━━━━━ Data for this task
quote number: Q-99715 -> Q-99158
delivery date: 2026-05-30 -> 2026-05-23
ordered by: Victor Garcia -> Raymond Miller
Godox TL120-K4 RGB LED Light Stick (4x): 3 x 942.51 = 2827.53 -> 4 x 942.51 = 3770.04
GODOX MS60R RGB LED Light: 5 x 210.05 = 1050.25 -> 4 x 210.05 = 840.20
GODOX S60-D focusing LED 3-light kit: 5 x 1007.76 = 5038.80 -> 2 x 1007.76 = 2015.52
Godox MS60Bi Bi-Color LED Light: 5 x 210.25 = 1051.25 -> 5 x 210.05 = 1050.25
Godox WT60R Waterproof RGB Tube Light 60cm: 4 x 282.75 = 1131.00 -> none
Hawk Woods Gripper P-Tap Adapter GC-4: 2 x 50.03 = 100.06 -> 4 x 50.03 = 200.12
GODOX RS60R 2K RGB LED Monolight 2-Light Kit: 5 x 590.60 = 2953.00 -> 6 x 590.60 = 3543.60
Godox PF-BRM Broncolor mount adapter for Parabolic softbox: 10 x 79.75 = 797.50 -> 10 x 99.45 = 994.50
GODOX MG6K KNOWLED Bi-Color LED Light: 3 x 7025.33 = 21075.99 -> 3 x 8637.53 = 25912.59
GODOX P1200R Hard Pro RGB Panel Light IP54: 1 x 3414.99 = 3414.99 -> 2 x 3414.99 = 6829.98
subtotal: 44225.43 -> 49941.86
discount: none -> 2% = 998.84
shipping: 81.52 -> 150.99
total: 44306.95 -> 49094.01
━━━━━━━━━━
● **Instructions for the task**: The records above are to be reproduced exactly, with nothing left out.

● **Task output**:
quote number: Q-99715 -> Q-99158
delivery date: 2026-05-30 -> 2026-05-23
ordered by: Victor Garcia -> Raymond Miller
Godox TL120-K4 RGB LED Light Stick (4x): 3 x 942.51 = 2827.53 -> 4 x 942.51 = 3770.04
GODOX MS60R RGB LED Light: 5 x 210.05 = 1050.25 -> 4 x 210.05 = 840.20
GODOX S60-D focusing LED 3-light kit: 5 x 1007.76 = 5038.80 -> 2 x 1007.76 = 2015.52
Godox MS60Bi Bi-Color LED Light: 5 x 210.25 = 1051.25 -> 5 x 210.05 = 1050.25
Godox WT60R Waterproof RGB Tube Light 60cm: 4 x 282.75 = 1131.00 -> none
Hawk Woods Gripper P-Tap Adapter GC-4: 2 x 50.03 = 100.06 -> 4 x 50.03 = 200.12
GODOX RS60R 2K RGB LED Monolight 2-Light Kit: 5 x 590.60 = 2953.00 -> 6 x 590.60 = 3543.60
Godox PF-BRM Broncolor mount adapter for Parabolic softbox: 10 x 79.75 = 797.50 -> 10 x 99.45 = 994.50
GODOX MG6K KNOWLED Bi-Color LED Light: 3 x 7025.33 = 21075.99 -> 3 x 8637.53 = 25912.59
GODOX P1200R Hard Pro RGB Panel Light IP54: 1 x 3414.99 = 3414.99 -> 2 x 3414.99 = 6829.98
subtotal: 44225.43 -> 49941.86
discount: none -> 2% = 998.84
shipping: 81.52 -> 150.99
total: 44306.95 -> 49094.01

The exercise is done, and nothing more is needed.